Die Beurteilung des fehlenden substantiellen Bestreitens als schlüssiges Tatsachengeständnis (hier: die Frage der ordnungsgemäßen Meldung der Krankenstände sowie die Höhe des Klagebegehrens, insbesondere des Aufwandersatzes) hängt immer von den Umständen des Einzelfalls ab und begründet daher ebenso wenig eine Rechtsfrage von der Qualität des § 502 Abs 1 ZPO (6 Ob 141/99z; 2 Ob 29/01f; 8 Ob 312/00s ua). Dies gilt insbesondere dort, wo eine Partei - wie hier - bloß einzelnen Tatsachenbehauptungen des Gegners mit einem konkreten Gegenvorbringen entgegentritt, zu den übrigen jedoch inhaltlich nicht Stellung nimmt (9 ObA 7/03z).

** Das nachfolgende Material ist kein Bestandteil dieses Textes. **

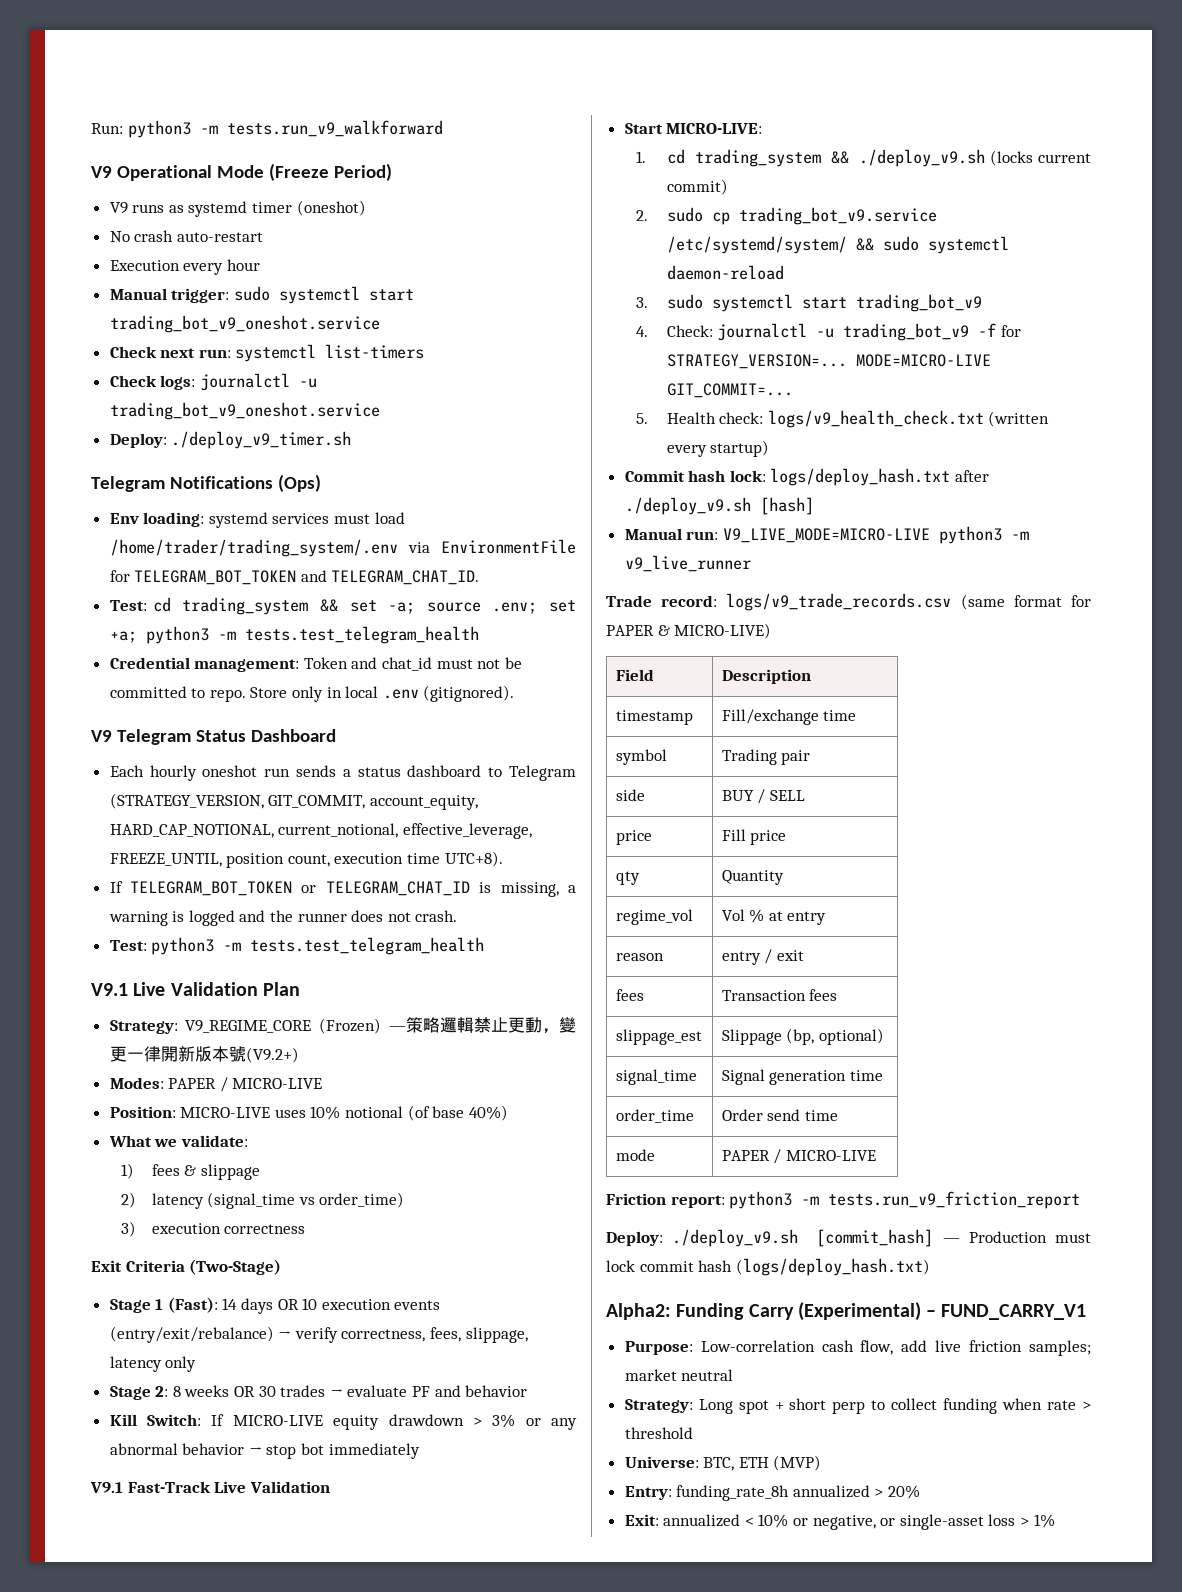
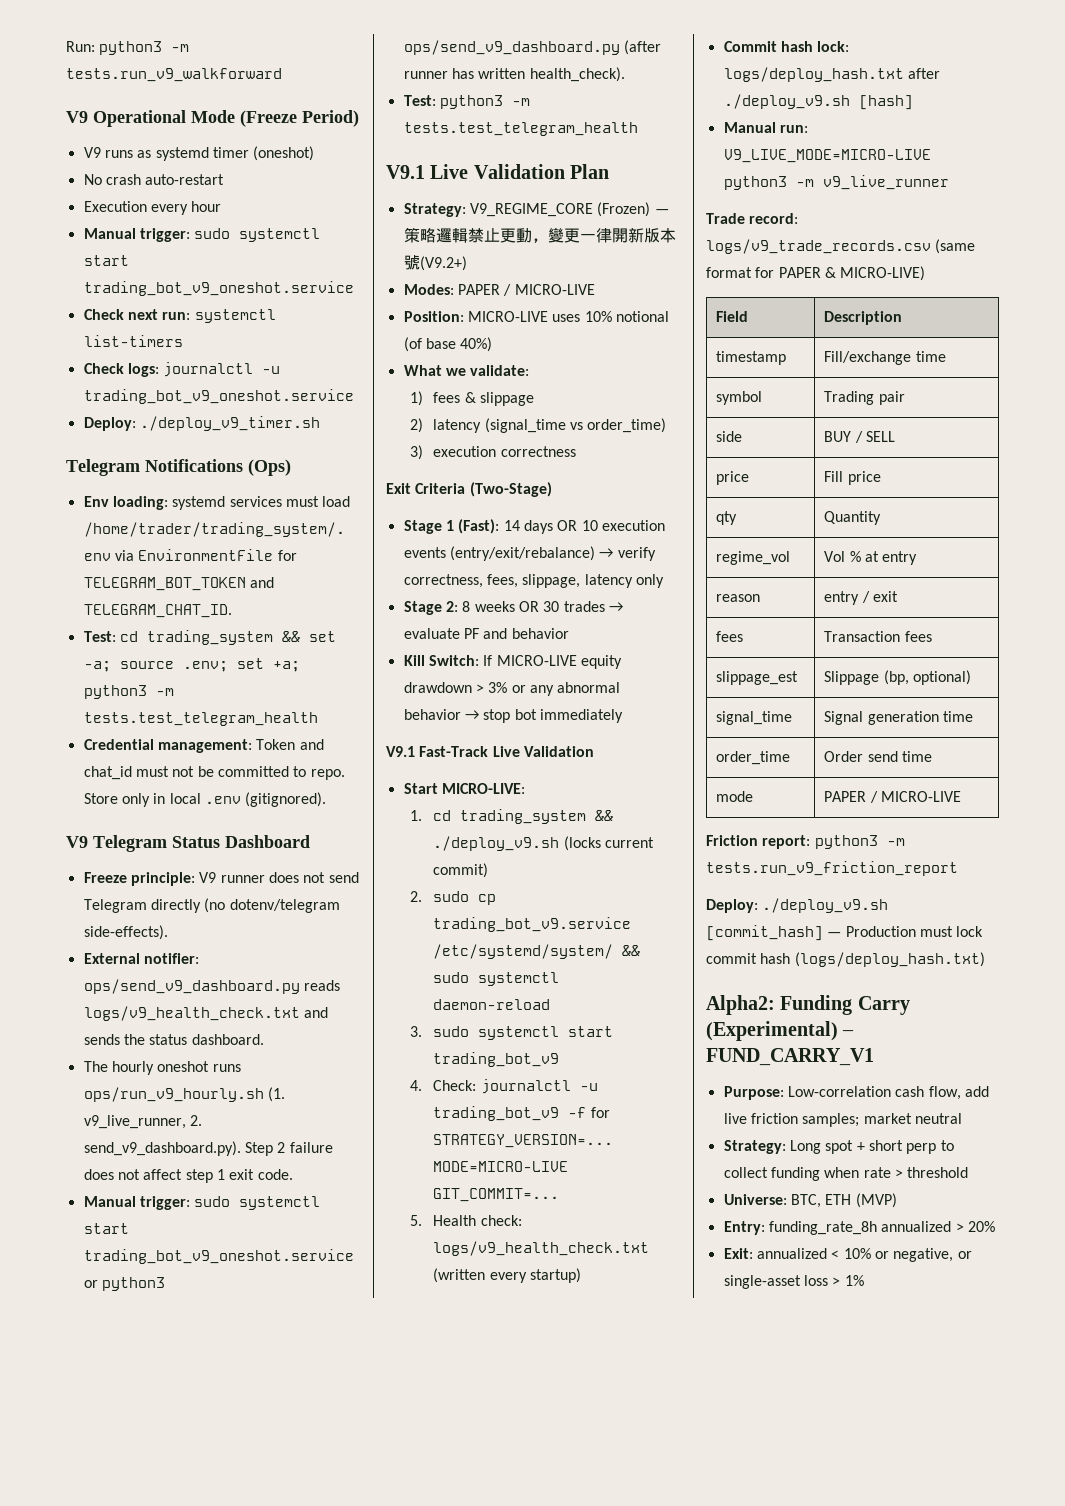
- Each hourly oneshot run sends a status dashboard to Telegram (STRATEGY_VERSION, GIT_COMMIT, account_equity, HARD_CAP_NOTIONAL, current_notional, effective_leverage, FREEZE_UNTIL, position count, execution time UTC+8).
- If TELEGRAM_BOT_TOKEN or TELEGRAM_CHAT_ID is missing, a warning is logged and the runner does not crash.
+ Freeze principle: V9 runner does not send Telegram directly (no dotenv/telegram side-effects).
+ External notifier: ops/send_v9_dashboard.py reads logs/v9_health_check.txt and sends the status dashboard.
+ The hourly oneshot runs ops/run_v9_hourly.sh (1. v9_live_runner, 2. send_v9_dashboard.py). Step 2 failure does not affect step 1 exit code.
+ Manual trigger: sudo systemctl start trading_bot_v9_oneshot.service or python3 ops/send_v9_dashboard.py (after runner has written health_check).

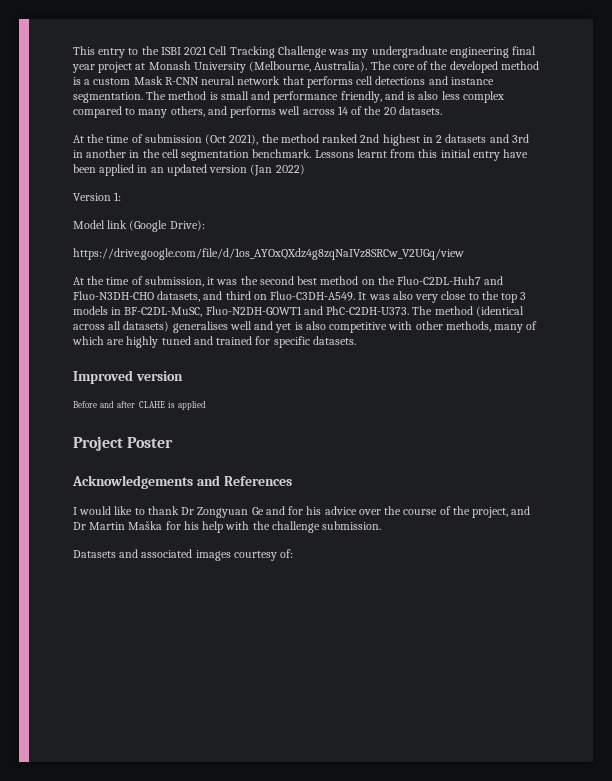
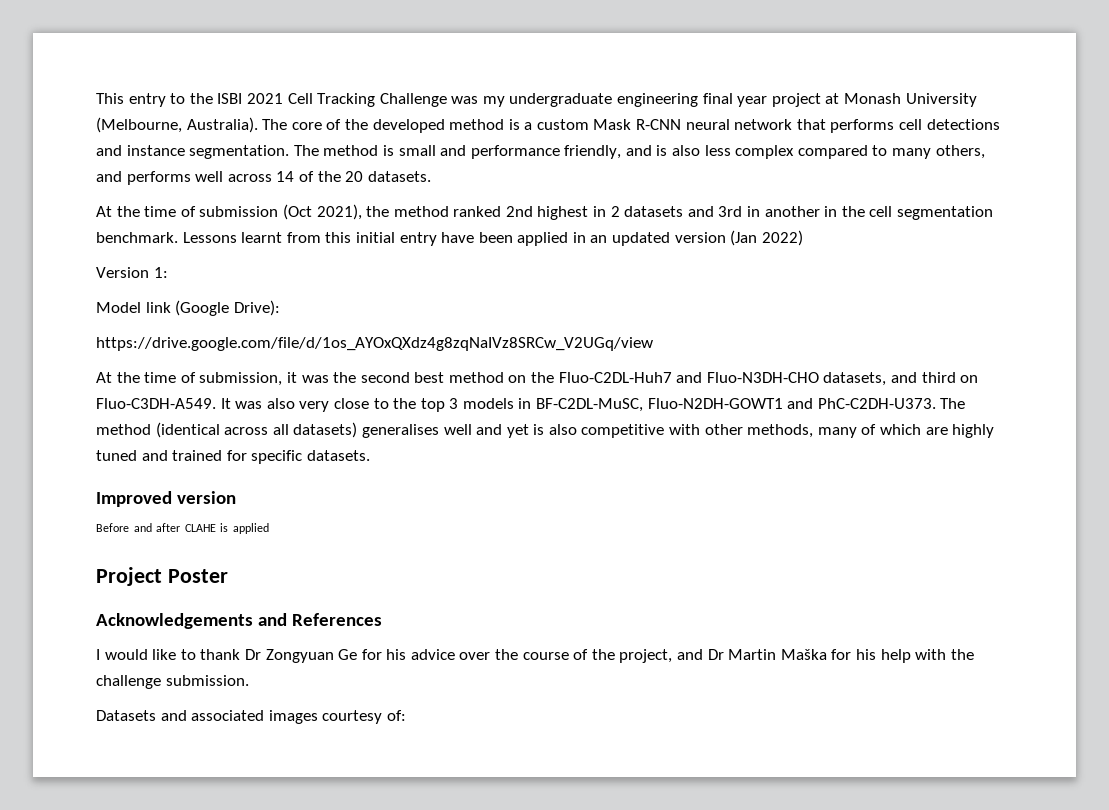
- I would like to thank Dr Zongyuan Ge and for his advice over the course of the project, and Dr Martin Maška for his help with the challenge submission.
+ I would like to thank Dr Zongyuan Ge for his advice over the course of the project, and Dr Martin Maška for his help with the challenge submission.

Abgesehen davon, dass es sich bei der Vertragsauslegung grundsätzlich um keine Frage von erheblicher Bedeutung handelt (RIS-Justiz RS0112106; RS0042936; RS0044358; Zechner in Fasching/Konecny2 § 502 ZPO Rz 86 mwN) vermag die Rechtsmittelwerberin ihre Auffassung, dass das Berufungsgericht bei der Auslegung des hier zur Beurteilung stehenden Vertrags gravierend von der Rechtsprechung des Obersten Gerichtshofs abgewichen sei, nicht einmal durch ein einziges Judikaturzitat zu stützen. Tatsächlich haben die Vorinstanzen unter Berücksichtigung der ständigen Rechtsprechung des Obersten Gerichtshofs (RIS-Justiz RS0021306; RS0021284; RS0021332; RS0021743 uva) in sehr gut vertretbarer Weise, das hier zur Beurteilung stehende Vertragsverhältnis als Arbeitsvertrag und nicht wie von der Rechtsmittelwerberin gewünscht, als freien Dienstvertrag qualifiziert. Keinesfalls vermag das Argument der Rechtsmittelwerberin, dass nicht die von der Beklagten zur Verfügung gestellten Taxis, sondern vielmehr die Taxilenkberechtigung des Klägers das wesentlichste Betriebsmittel darstellt, eine erhebliche Rechtsfrage aufzuwerfen. Abgesehen davon, dass „Betriebsmittel" jene Anlagen- und Umlaufgüter sind, deren sich ein Unternehmer bedient um Sachgüter herzustellen oder Dienstleistungen zu erbringen (Reissner in ZellZomm § 97 ArbVG Rz 45), berührt die Frage von wem die Betriebsmittel bereitgestellt wurden bei der Abgrenzung des (echten) Arbeitsvertrags vom freien Dienstvertrag ohnehin nur einen Teilaspekt. Weitere beachtliche Argumente gegen das Vorliegen eines durch persönliche Abhängigkeit gekennzeichneten Arbeitsvertrags, vermag die Rechtsmittelwerberin aber nicht ins Treffen zu führen. In keiner Weise nachvollziehbar sind die Ausführungen der Rechtsmittelwerberin zur Urlaubsersatzleistung, zumal das diesbezügliche Klagebegehren bereits in erster Instanz (rechtskräftig) abgewiesen wurde.